## [Exercise objective]
Nothing but the lines from the one with "[716,86,753,103] stidy ->" through the last line of the entries below should appear in the copy, please, and no pictures.

## [Task inputs]
----------------------------------------

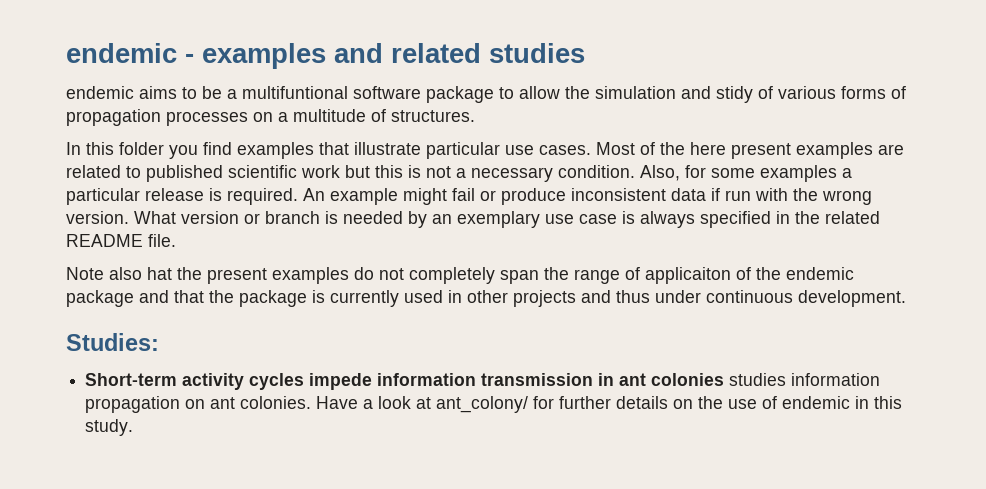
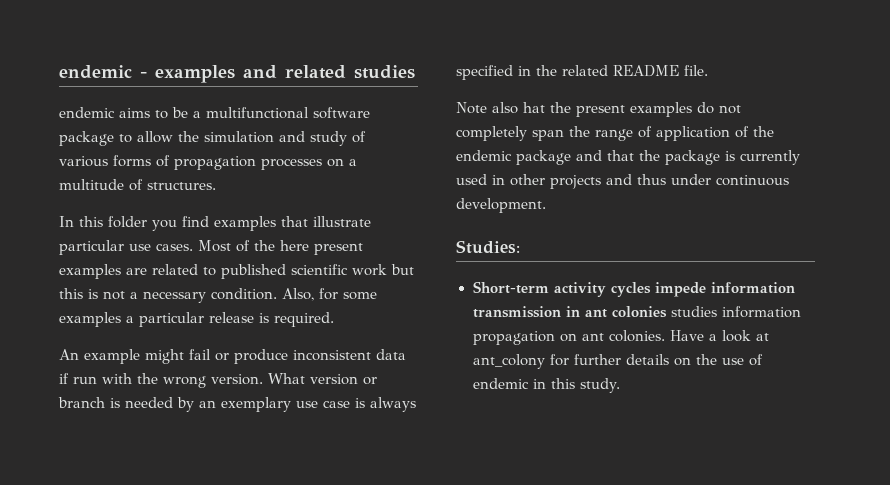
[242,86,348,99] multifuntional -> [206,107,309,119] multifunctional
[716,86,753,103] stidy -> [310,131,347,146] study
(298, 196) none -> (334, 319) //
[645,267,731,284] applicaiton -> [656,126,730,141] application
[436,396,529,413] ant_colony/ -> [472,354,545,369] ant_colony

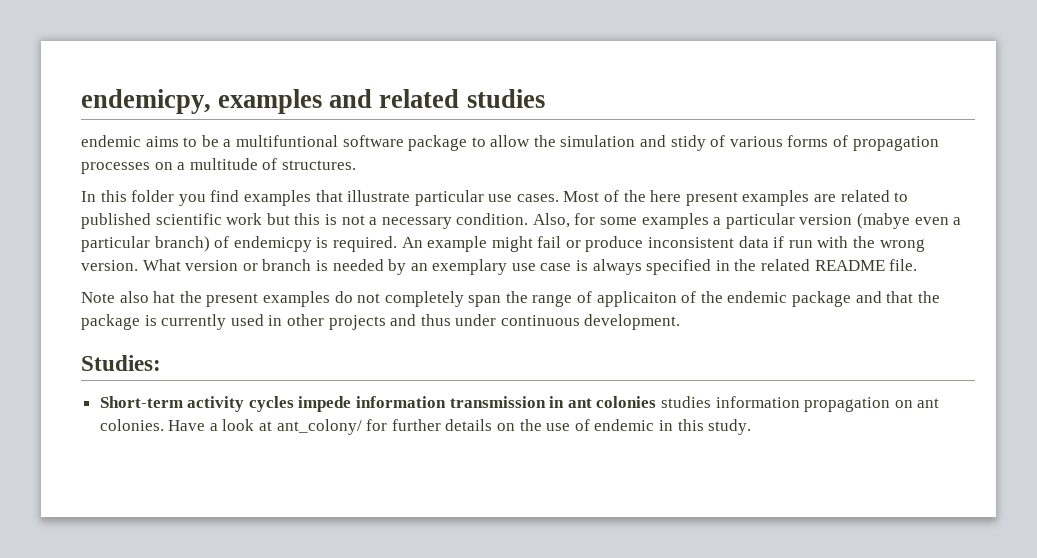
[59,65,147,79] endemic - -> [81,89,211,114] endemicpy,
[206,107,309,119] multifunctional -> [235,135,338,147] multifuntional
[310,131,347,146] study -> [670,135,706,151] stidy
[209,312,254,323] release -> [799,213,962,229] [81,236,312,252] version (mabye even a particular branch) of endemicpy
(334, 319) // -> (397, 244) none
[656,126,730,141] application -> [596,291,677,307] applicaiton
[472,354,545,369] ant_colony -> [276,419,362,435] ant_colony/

----------------------------------------

## [Task response]
[716,86,753,103] stidy -> [310,131,347,146] study
(298, 196) none -> (334, 319) //
[645,267,731,284] applicaiton -> [656,126,730,141] application
[436,396,529,413] ant_colony/ -> [472,354,545,369] ant_colony

[59,65,147,79] endemic - -> [81,89,211,114] endemicpy,
[206,107,309,119] multifunctional -> [235,135,338,147] multifuntional
[310,131,347,146] study -> [670,135,706,151] stidy
[209,312,254,323] release -> [799,213,962,229] [81,236,312,252] version (mabye even a particular branch) of endemicpy
(334, 319) // -> (397, 244) none
[656,126,730,141] application -> [596,291,677,307] applicaiton
[472,354,545,369] ant_colony -> [276,419,362,435] ant_colony/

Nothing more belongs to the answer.